Berdasarkan putusan banding ini, Melia juga tetap dikenakan pidana denda sebesar Rp 100 juta subsidair 3 bulan kurungan penjara. Sama halnya dalam putusan tingkat pertama di Pengadilan Tipikor PN Pekanbaru, Melia juga dijatuhi hukuman membayar uang pengganti sebesar Rp 10,5 miliar yang wajib dibayarkan paling lambat satu bulan setelah putusan berkekuatan hukum tetap. Apabila Melia tidak memiliki harta benda untuk membayar uang pengganti kerugian negara tersebut dipidana selama 1 tahun penjara.
Sementara putusan banding terhadap Handoko tetap selama 2 tahun dan pidana denda sebesar Rp 100 juta subsidair 3 bulan kurungan penjara. Handoko yang merupakan Komisaris PT Arta Niaga Nusantara (ANN) tidak dikenakan hukuman membayar uang pengganti kerugian negara.
Melia adalah istri Handoko yang menjabat sebagai Direktur PT ANN, kontraktor pelaksana proyek jalan multiyears Siak Kecil-Bukti Batu dibiayai APBD Bengkalis 2013-2015 lalu.
Vonis majelis hakim PT Pekanbaru ini jauh sekali dari tuntutan jaksa KPK yang sebelumnya melakukan upaya banding atas putusan Pengadilan Tipikor PN Pekanbaru. Jaksa dalam permohonan bandingnya menyebut putusan itu tidak memberikan rasa keadilan masyarakat dan efek jera terhadap pelaku tindak pidana korupsi.
Sebelumnya, jaksa KPK menuntut kedua terdakwa hukuman masing-masing 8 tahun penjara dan pidana denda sebesar Rp 500 juta subsidair 6 bulan kurungan penjara. Kedua terdakwa juga dituntut jaksa KPK membayar uang pengganti kerugian negara secara tanggung renteng sebesar Rp 110,5 miliar.

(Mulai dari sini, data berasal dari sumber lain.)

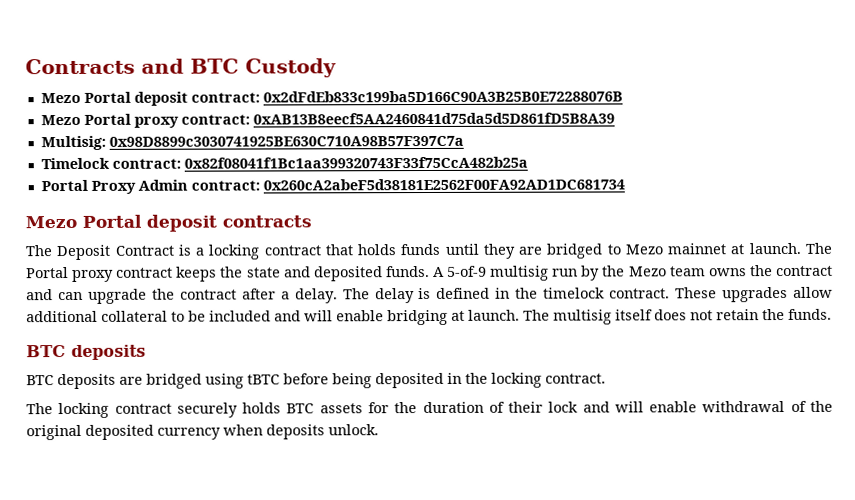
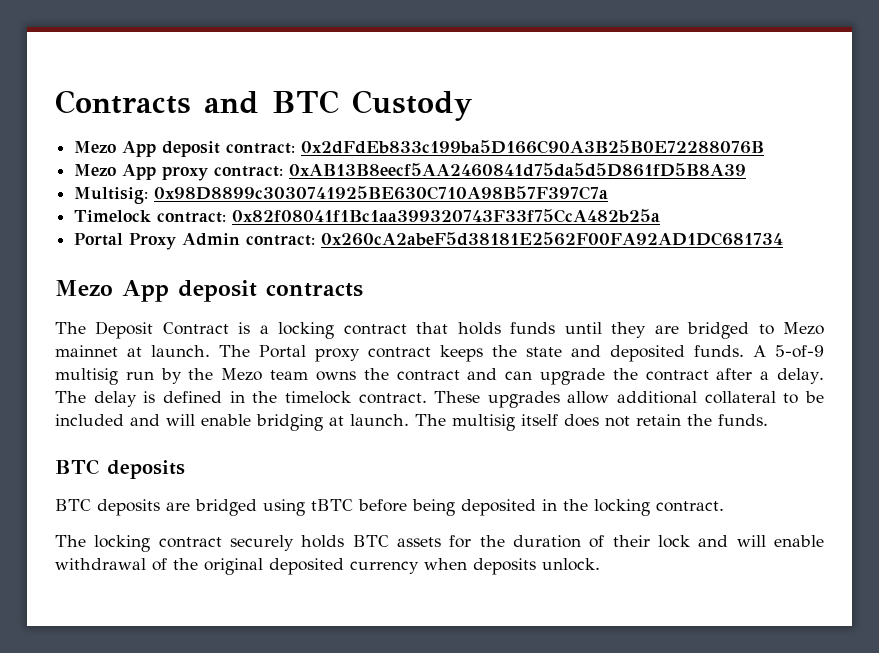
- Mezo Portal deposit contract: 0x2dFdEb833c199ba5D166C90A3B25B0E72288076B
+ Mezo App deposit contract: 0x2dFdEb833c199ba5D166C90A3B25B0E72288076B
- Mezo Portal proxy contract: 0xAB13B8eecf5AA2460841d75da5d5D861fD5B8A39
+ Mezo App proxy contract: 0xAB13B8eecf5AA2460841d75da5d5D861fD5B8A39
- Mezo Portal deposit contracts
+ Mezo App deposit contracts

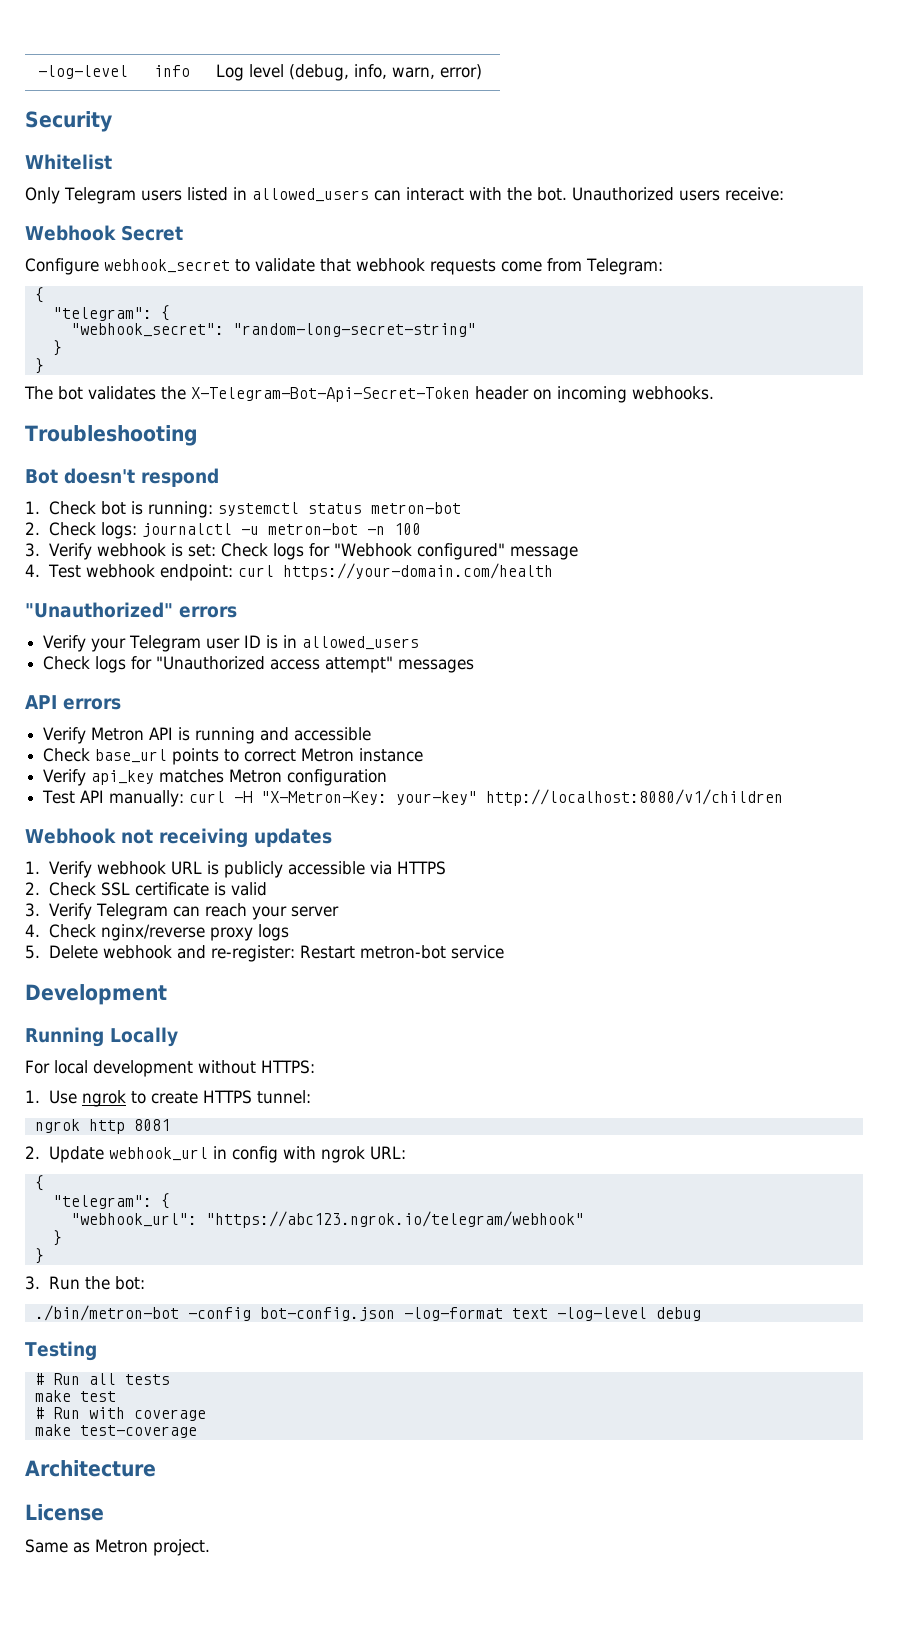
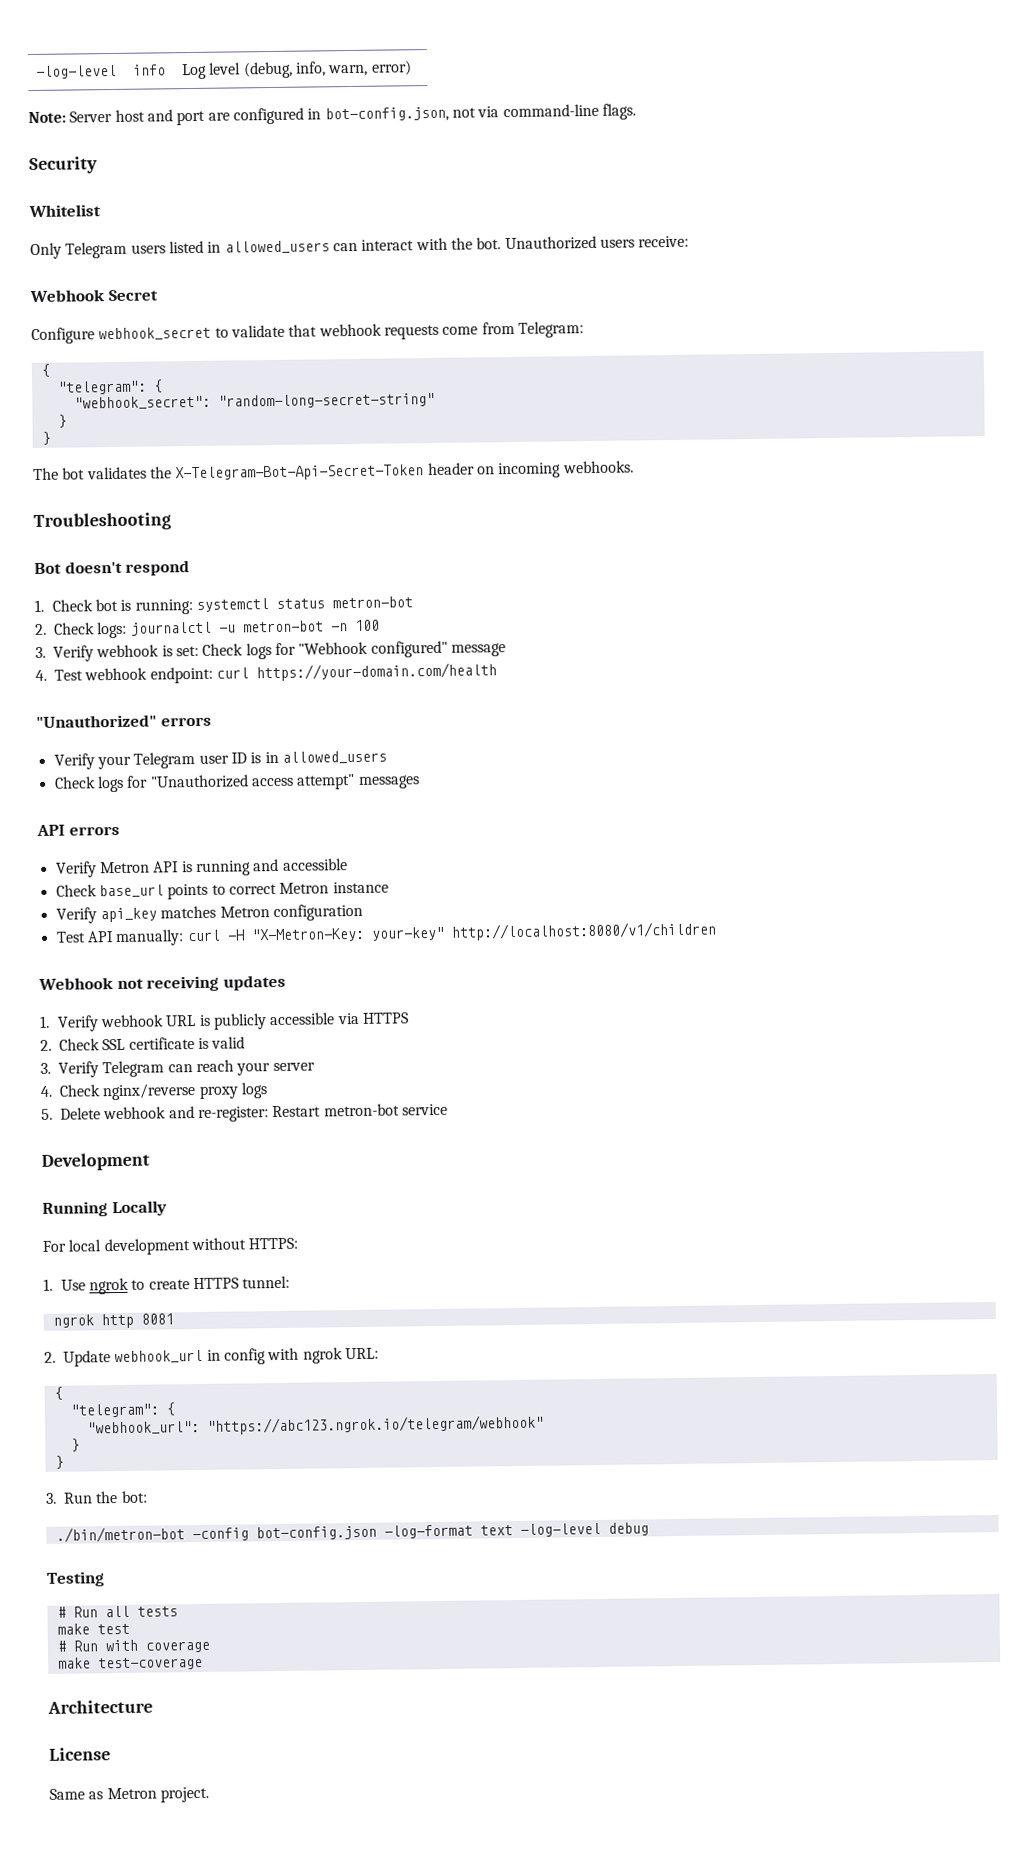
+ Note: Server host and port are configured in bot-config.json, not via command-line flags.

Adapun perhitungan kerugian negara berdasarkan audit yang dilakukan Badan Pemeriksa Keuangan (BPK) dalam kasus ini yakni sebesar Rp 114 miliar lebih. Sebanyak 4 miliar di antaranya mengalir ke sejumlah pejabat Dinas Pekerjaan Umum Bengkalis dan orang dekat mantan Bupati Bengkalis Herliyan Saleh.
Sebelumnya, Direktur LBH Visi Keadilan Nusantara, Pagar Sianturi SH meminta agar majelis hakim banding memutus perkara ini dengan menjadikan rasa keadilan masyarakat sebagai alat ukur utamanya. Menurutnya kasus ini tergolong korupsi jumbo yang semestinya memberikan efek jerah dan pemulihan kerugian negara yang optimal.
"Vonis ringan majelis hakim PN Pekanbaru jangan diamini oleh Pengadilan Tinggi Pekanbaru. Jika itu kembali terjadi, maka akan berisiko memperburuk citra pengadilan. Ini adalah kasus yang menjadi atensi publik. Karena kerugian negaranya yang amat besar tidak setimpal dengan hukuman yang dijatuhkan," kata Pagar, Selasa lalu.
Pagar menyatakan korupsi adalah kejahatan luar biasa. Oleh karena itu hukuman yang dijatuhkan haruslah setimpal sehingga publik masih dapat mempercayai institusi pengadilan sebagai lembaga kredibel dan bermarwah.
"Kami akan mengawal kasus hingga hingga tuntas. Dan kami meminta KPK juga semakin mengintensifkan pengawasan dalam kasus ini. Bagi kami, ini juga adalah evaluasi bagi KPK karena kasus yang ditanganinya ternyata divonis ringan dan kerugian negara hasil audit BPK RI tidak dipakai oleh hakim PN Pekanbaru sebagai angka kerugian yang pasti," tegas Pagar. (*)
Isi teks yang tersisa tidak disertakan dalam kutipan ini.